Bei der RWE AG bahnt sich ein Ende des monatelangen Gezerres um den Wechsel an der Konzernspitze an. Laut eines Zeitungsberichts soll es im Laufe des Tages zu einem Spitzengespräch kommen, bei dem über die Zukunft des Vorstandsvorsitzenden Harry Roels entschieden werde.

HB HAMBURG. Wie die „Financial Times Deutschland“ (FTD) am Montag schreibt, wollen der Roels und der Aufsichtsratsvorsitzende des Essener Versorgers, Thomas Fischer, im Laufe des Tages zusammenkommen, um über das vorzeitige Ausscheiden von Roels zu sprechen.

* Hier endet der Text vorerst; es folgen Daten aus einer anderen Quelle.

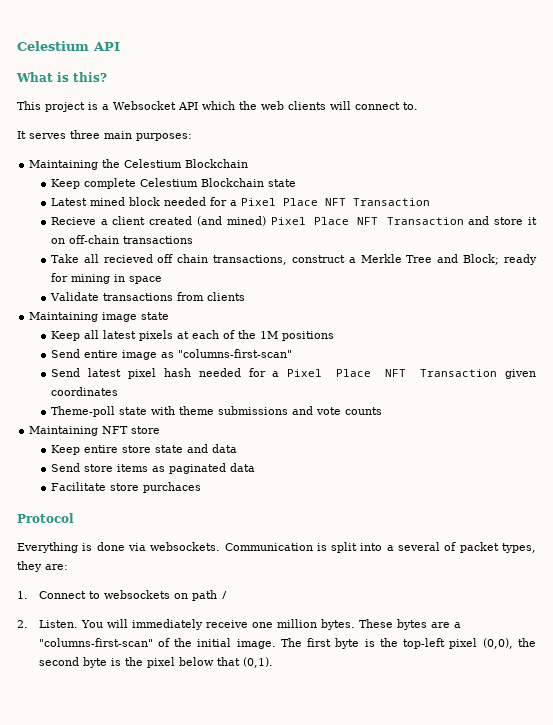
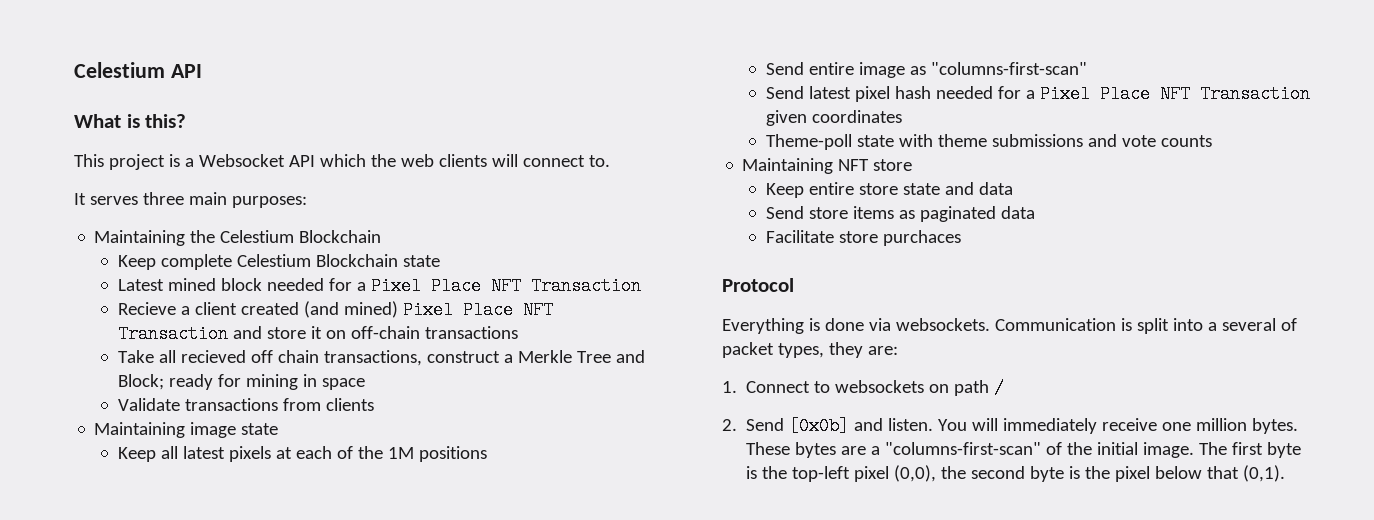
[38,620,78,628] Listen. -> [746,417,934,435] Send [0x0b] and listen.

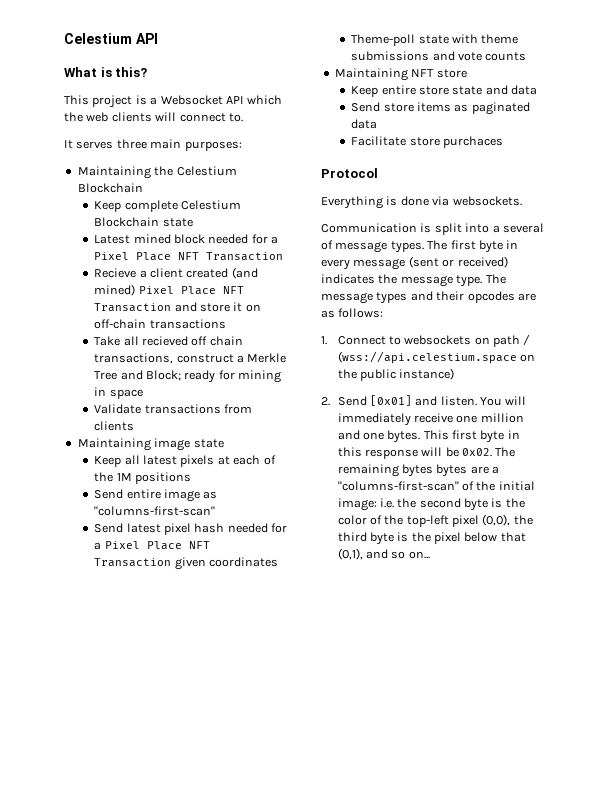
(990, 324) none -> (522, 201) //
[722,342,898,358] packet types, they are: -> [335,240,519,253] [321,256,508,270] [321,274,506,287] [321,291,536,304] [321,308,384,318] message types. The first byte in every message (sent or received) indicates the message type. The message types and their opcodes are as follows:
(1005, 388) none -> [337,351,535,364] [337,368,455,381] (wss://api.celestium.space on the public instance)
[789,417,850,435] [0x0b] -> [369,395,412,406] [0x01]
[1252,418,1299,434] [746,442,791,455] bytes. These -> [337,430,520,443] [337,447,516,459] [337,464,433,477] and one bytes. This first byte in this response will be 0x02. The remaining bytes
[1143,442,1302,458] [746,466,758,479] image. The first byte is -> [337,498,525,511] [337,515,382,525] image: i.e. the second byte is the color of
[971,466,1026,479] second -> [337,532,367,542] third
[1243,465,1286,482] (0,1). -> [337,548,430,560] (0,1), and so on...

Dessen Vertrag läuft noch bis Ende Januar 2008. Der Niederländer soll durch den Stahlunternehmer Jürgen Großmann ersetzt werden. Da Großmann aber bereits Anfang November in den RWE-Vorstand einziehen soll, müssten beide Manager den Konzern drei Monate lang gemeinsam führen. Auf Grund erheblicher Differenzen über die Unternehmensstrategie und des unterkühlten Verhältnisses der beiden untereinander gelte dies intern jedoch als „kaum vorstellbar“.

„Das sind Spekulationen, die wir nicht kommentieren“, sagte RWE-Pressesprecherin Barbara Woydtke am Montag auf Anfrage.